Subject Area Gastroenterology
Nutritional Sciences
Term from 2013 to 2019
Project identifier Deutsche Forschungsgemeinschaft (DFG) - Project number 237716477
 
Inflammatory bowel diseases (IBD) are to date incurable and characterized be recurring and severe inflammations of the intestinal tract. Even though there is an ongoing dispute about basic and general disease mechanisms, a major role of an imbalanced microbial-epithelial interaction at the intestinal barrier is commonly accepted among clinicians and researchers. In this regard, our group focusses on a potentially disturbed epithelial differentiation. In our research approaches we and consecutively also others have found disturbances in an important Wnt pathway transcription factors (TCF7L2 also known as TCF4) in patients with small intestinal Crohn’s Disease (CD), a subgroup of IBD. Following studies also pinpointed a Wnt coreceptor (LRP6) in a similar context. The Wnt pathway is of major importance in maintaining proliferation, regeneration and paradoxically also directed differentiation of epithelia in the gastrointestinal tract. In particular, Paneth cell maturation and function is controlled by the β-catenin dependent branch of the pathway. Paneth cells are normally specifically found on the bottom of crypts right next to the stem cells in the small intestine. They are specialized producers of antimicrobial peptides which they store in granules and release upon stimulation of pattern recognition receptors.

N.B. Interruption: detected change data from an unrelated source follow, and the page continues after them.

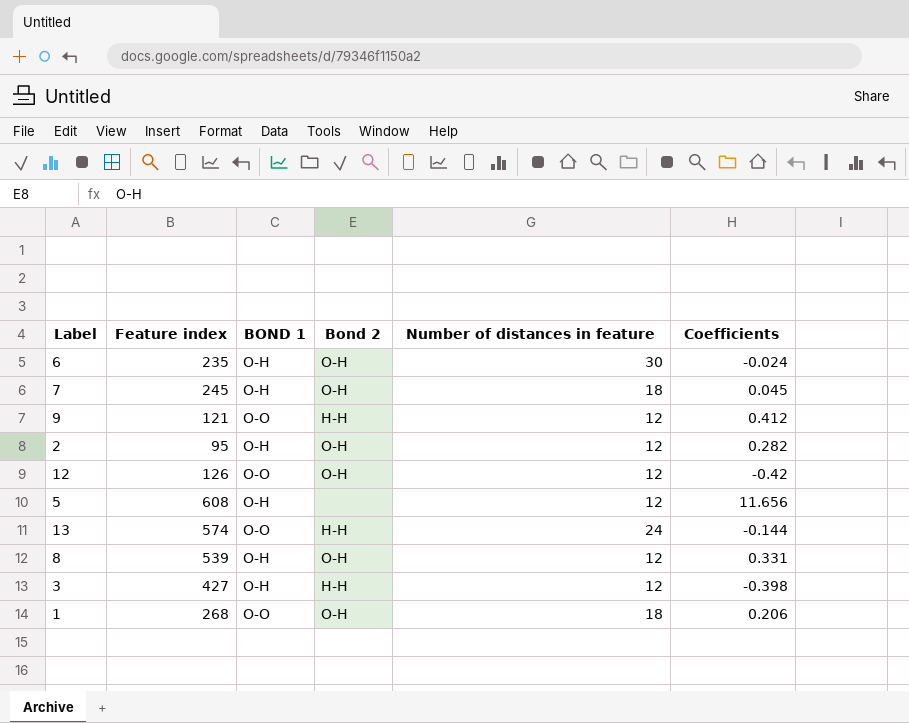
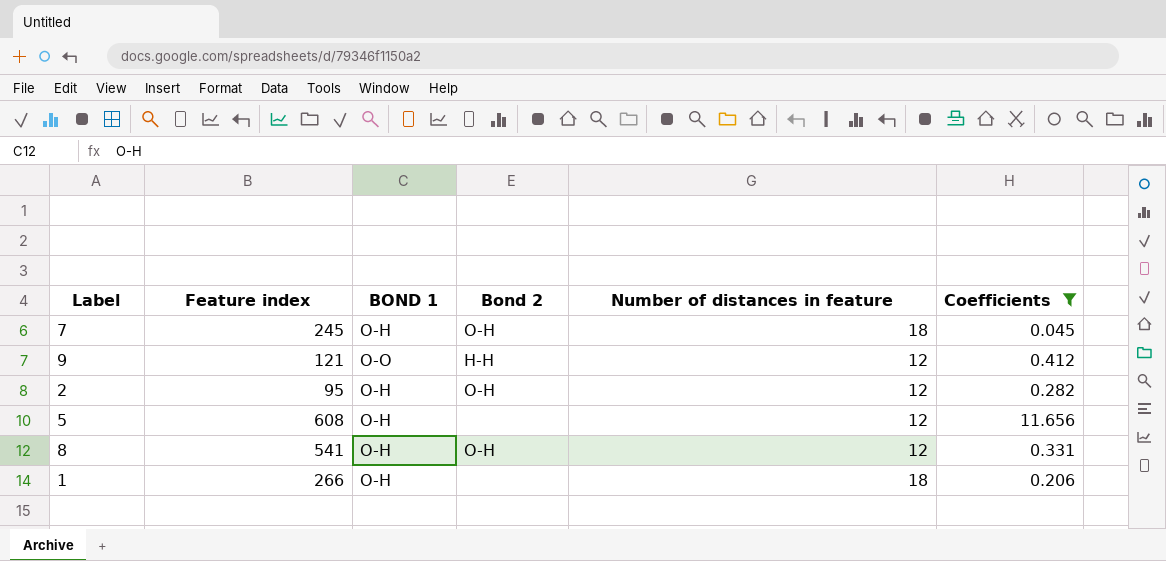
filter: none -> Coefficients >= 0.045
8 | Feature index: 539 -> 541
1 | Feature index: 268 -> 266
1 | BOND 1: O-O -> O-H
1 | Bond 2: O-H -> none

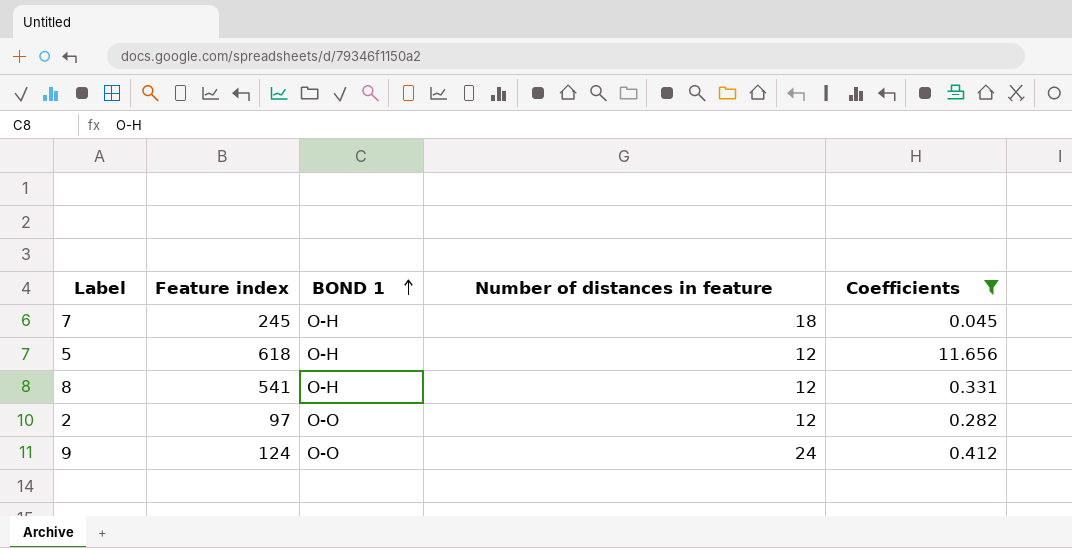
row order: none -> BOND 1 ascending
column Bond 2 | position: 4 -> none
row 1: 266 | O-H | none | 18 | 0.206 -> none
5 | Feature index: 608 -> 618
2 | Feature index: 95 -> 97
2 | BOND 1: O-H -> O-O
9 | Feature index: 121 -> 124
9 | Number of distances in feature: 12 -> 24

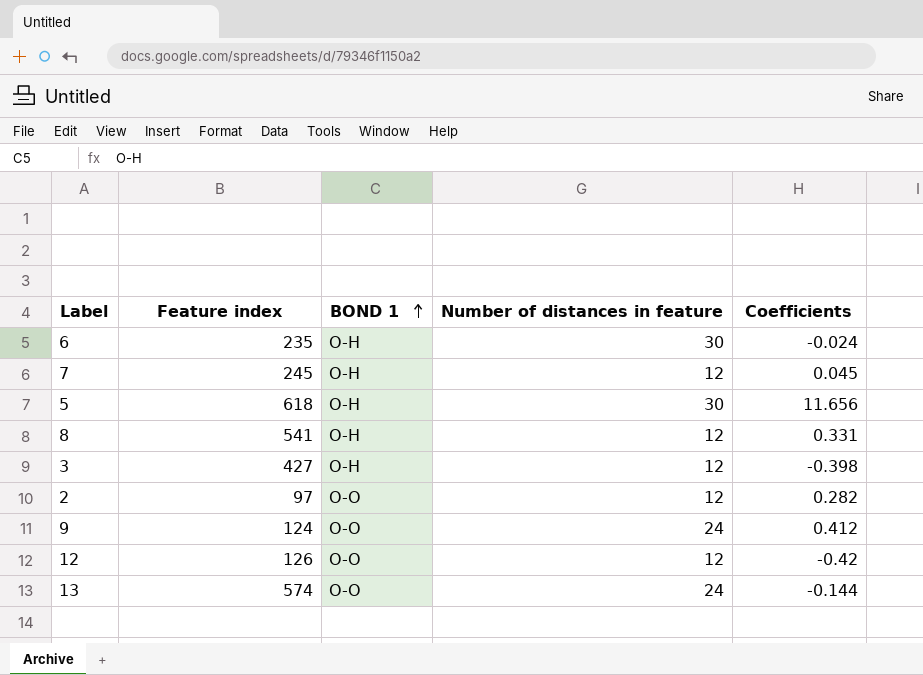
filter: Coefficients >= 0.045 -> none
7 | Number of distances in feature: 18 -> 12
5 | Number of distances in feature: 12 -> 30

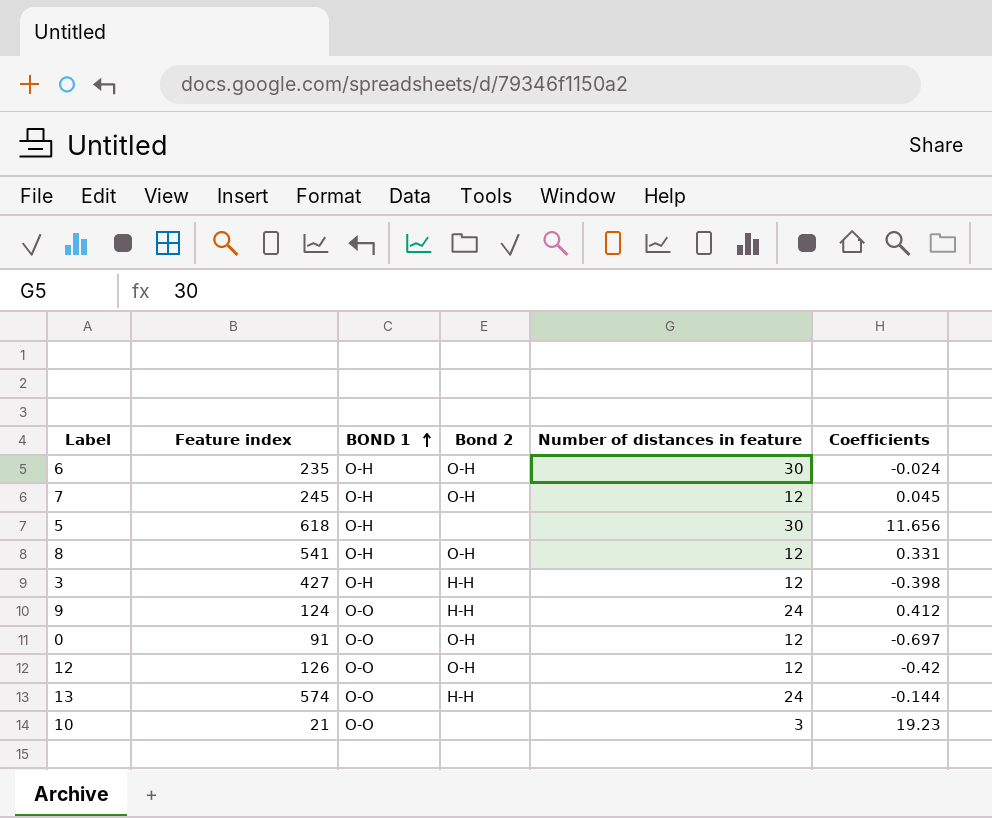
column Bond 2 | position: none -> 4
row 2: 97 | O-O | 12 | 0.282 -> none
row 0: none -> 91 | O-O | O-H | 12 | -0.697
row 10: none -> 21 | O-O | none | 3 | 19.23

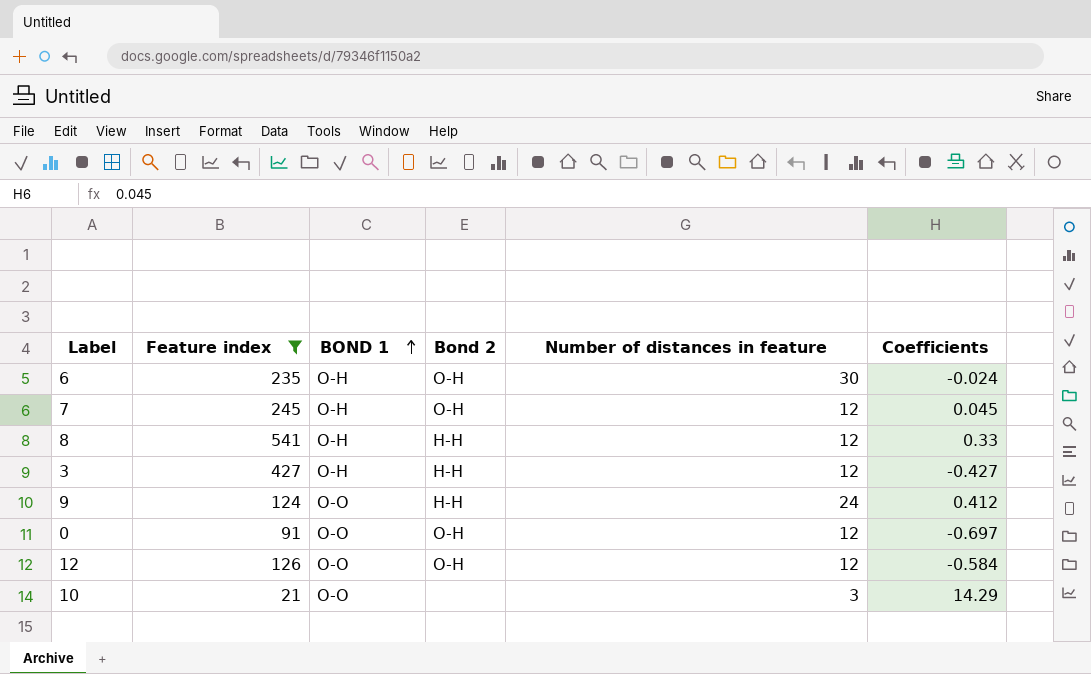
filter: none -> Feature index <= 541
8 | Bond 2: O-H -> H-H
8 | Coefficients: 0.331 -> 0.33
3 | Coefficients: -0.398 -> -0.427
12 | Coefficients: -0.42 -> -0.584
10 | Coefficients: 19.23 -> 14.29

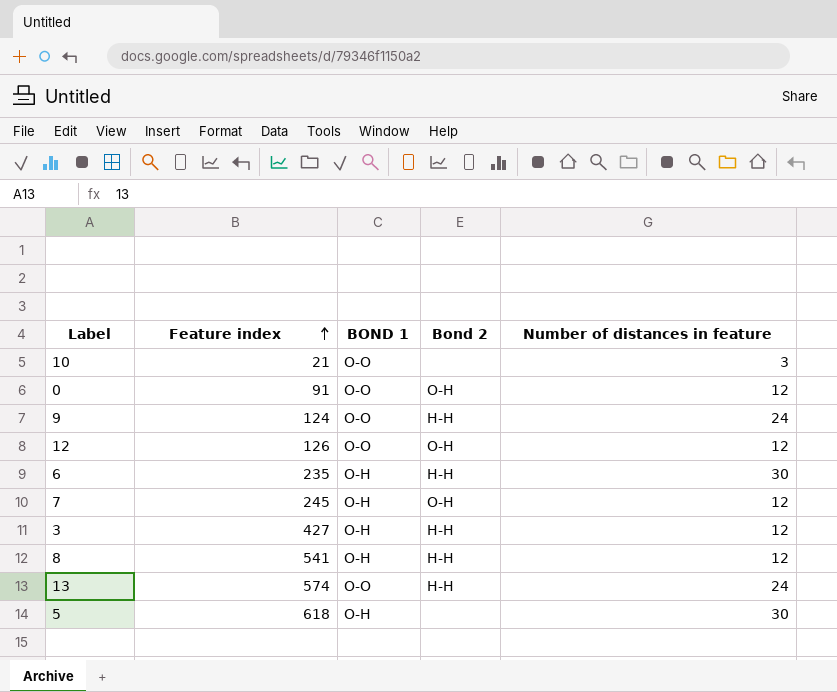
filter: Feature index <= 541 -> none
row order: BOND 1 ascending -> Feature index ascending
column Coefficients | position: 6 -> none
6 | Bond 2: O-H -> H-H

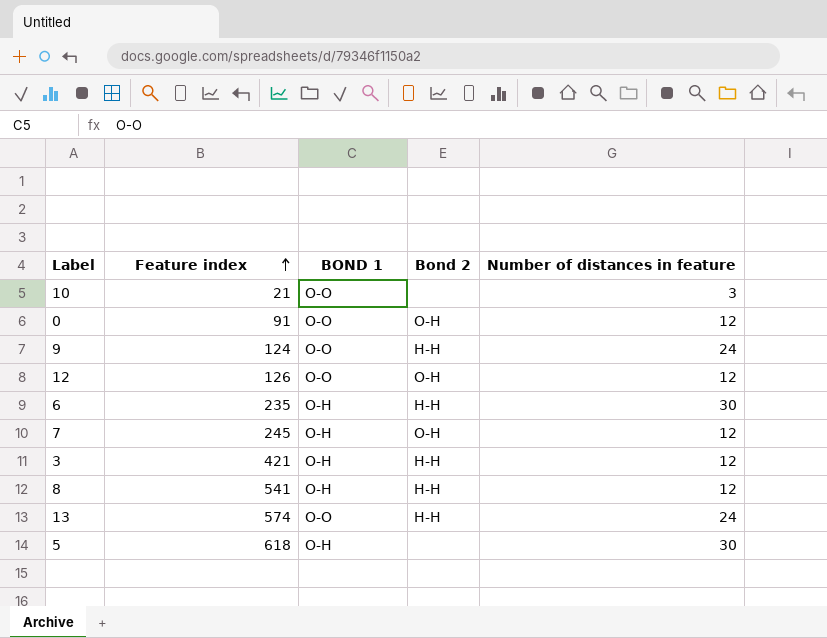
3 | Feature index: 427 -> 421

Their most abundant products, HD5 and HD6, are transcriptionally controlled by the Wnt pathway and exhibit a primary decrease in ileal CD. HD5 and HD6 as well as other Paneth cell AMPs are crucial in fending off pathogenic threats but also in controlling the relationship towards intestinal commensals. Their reduced expression in patients represents an interesting possibility for the development of targeted therapy approaches, but further studies are indispensable to gain a better understanding of the complicated system and the involved networks. We therefore plan to analyze the role of microbiota in the context of Wnt controlled antimicrobial defense, as well as to identify potential additional factors which might underlie the imbalanced host-microbiota interactions at the epithelial barrier in patients.